── Dataset ──

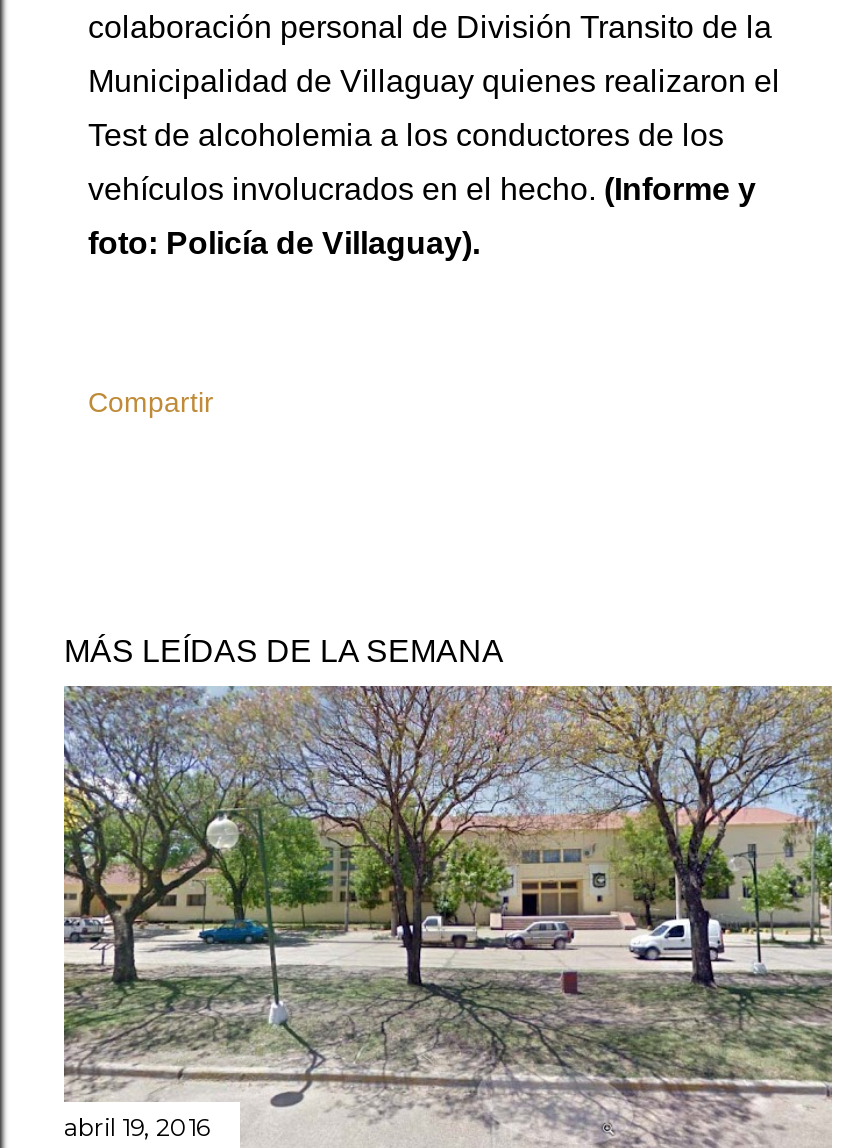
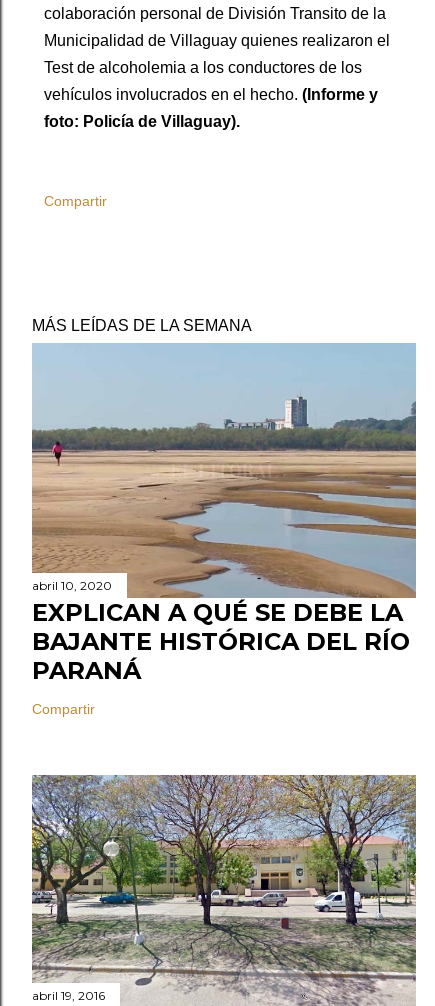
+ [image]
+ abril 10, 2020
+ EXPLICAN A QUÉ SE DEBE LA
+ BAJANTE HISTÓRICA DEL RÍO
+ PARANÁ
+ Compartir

───
── Dataset ──

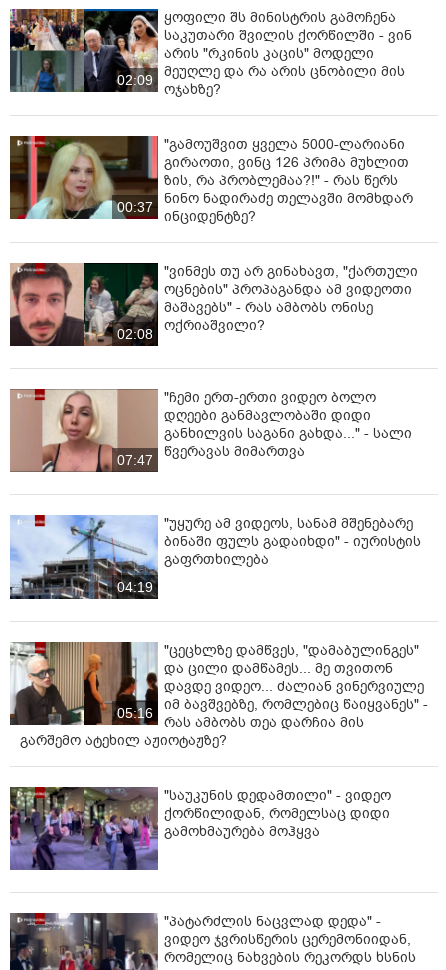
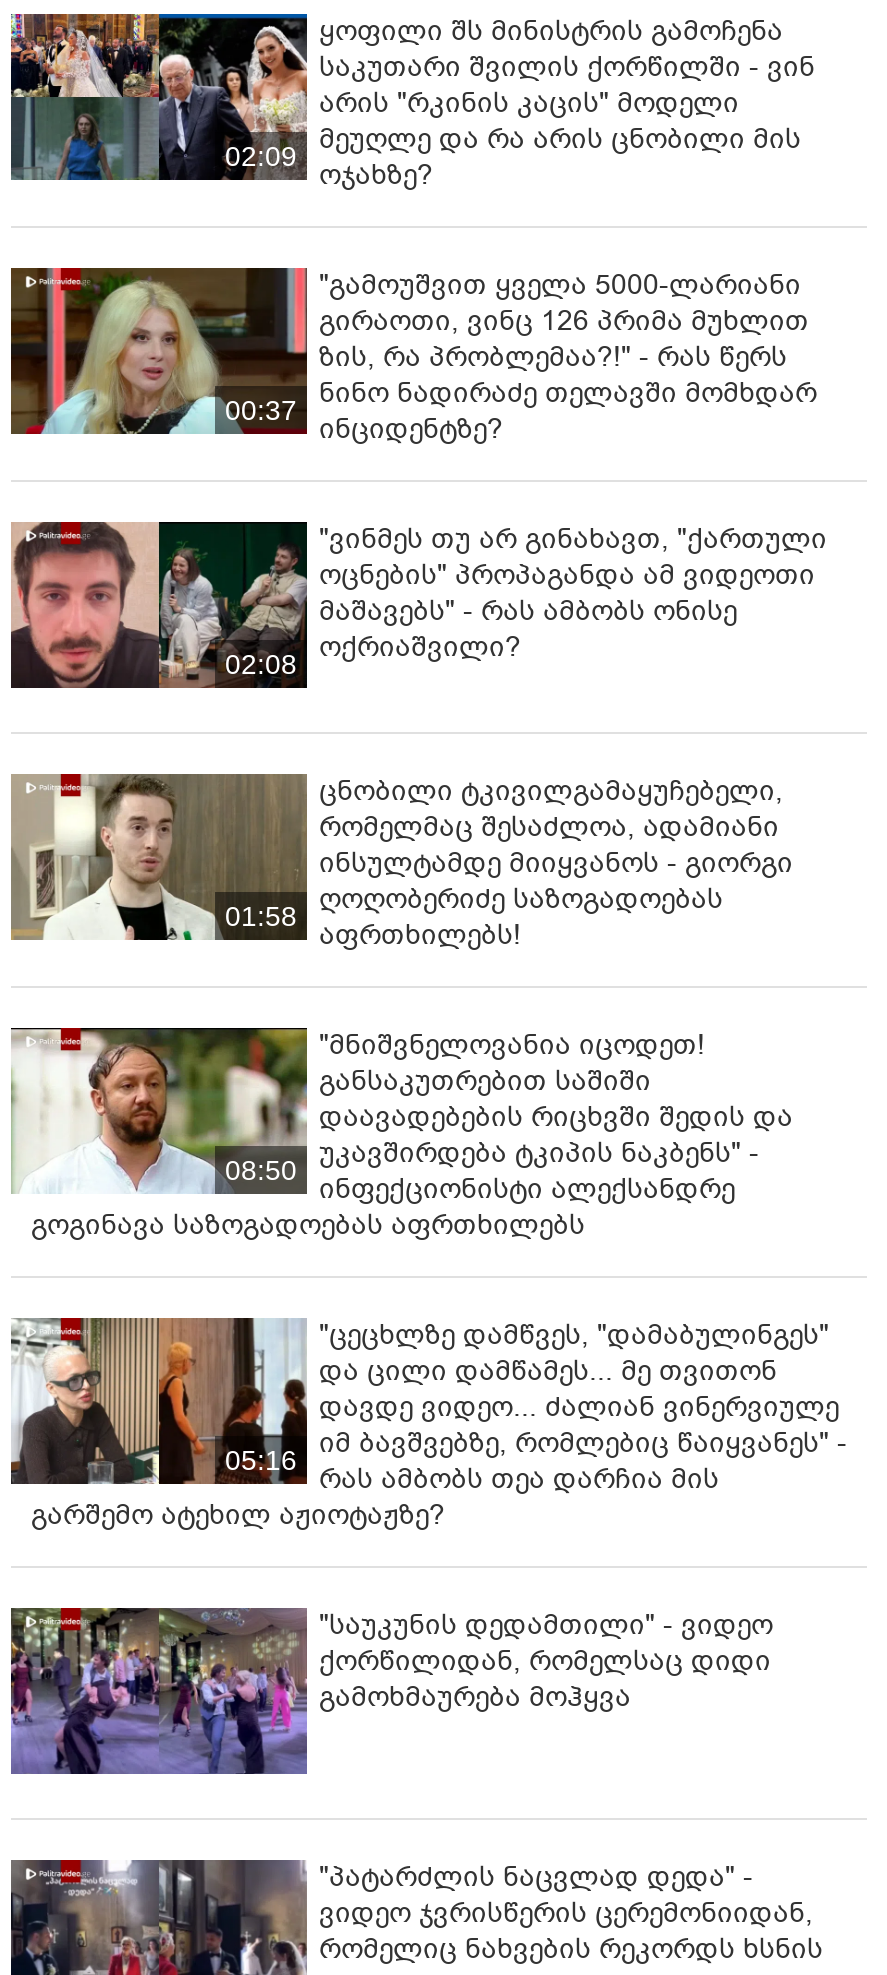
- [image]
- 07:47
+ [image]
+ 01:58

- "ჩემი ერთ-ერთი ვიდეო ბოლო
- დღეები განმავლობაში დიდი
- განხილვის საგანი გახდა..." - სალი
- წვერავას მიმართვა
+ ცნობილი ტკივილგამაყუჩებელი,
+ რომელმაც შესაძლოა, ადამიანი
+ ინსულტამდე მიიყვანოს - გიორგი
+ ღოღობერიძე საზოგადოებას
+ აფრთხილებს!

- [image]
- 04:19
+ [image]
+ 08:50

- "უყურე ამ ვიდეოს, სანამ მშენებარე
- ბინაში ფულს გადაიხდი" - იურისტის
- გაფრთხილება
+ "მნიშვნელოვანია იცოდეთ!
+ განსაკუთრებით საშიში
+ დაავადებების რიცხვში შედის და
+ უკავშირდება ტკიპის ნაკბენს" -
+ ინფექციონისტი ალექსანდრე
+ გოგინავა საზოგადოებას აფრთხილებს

───

Work instruction ::
Pull out the lines above in which the word "საზოგადოებას" appears.

Answer to this task ::
+ ღოღობერიძე საზოგადოებას
+ გოგინავა საზოგადოებას აფრთხილებს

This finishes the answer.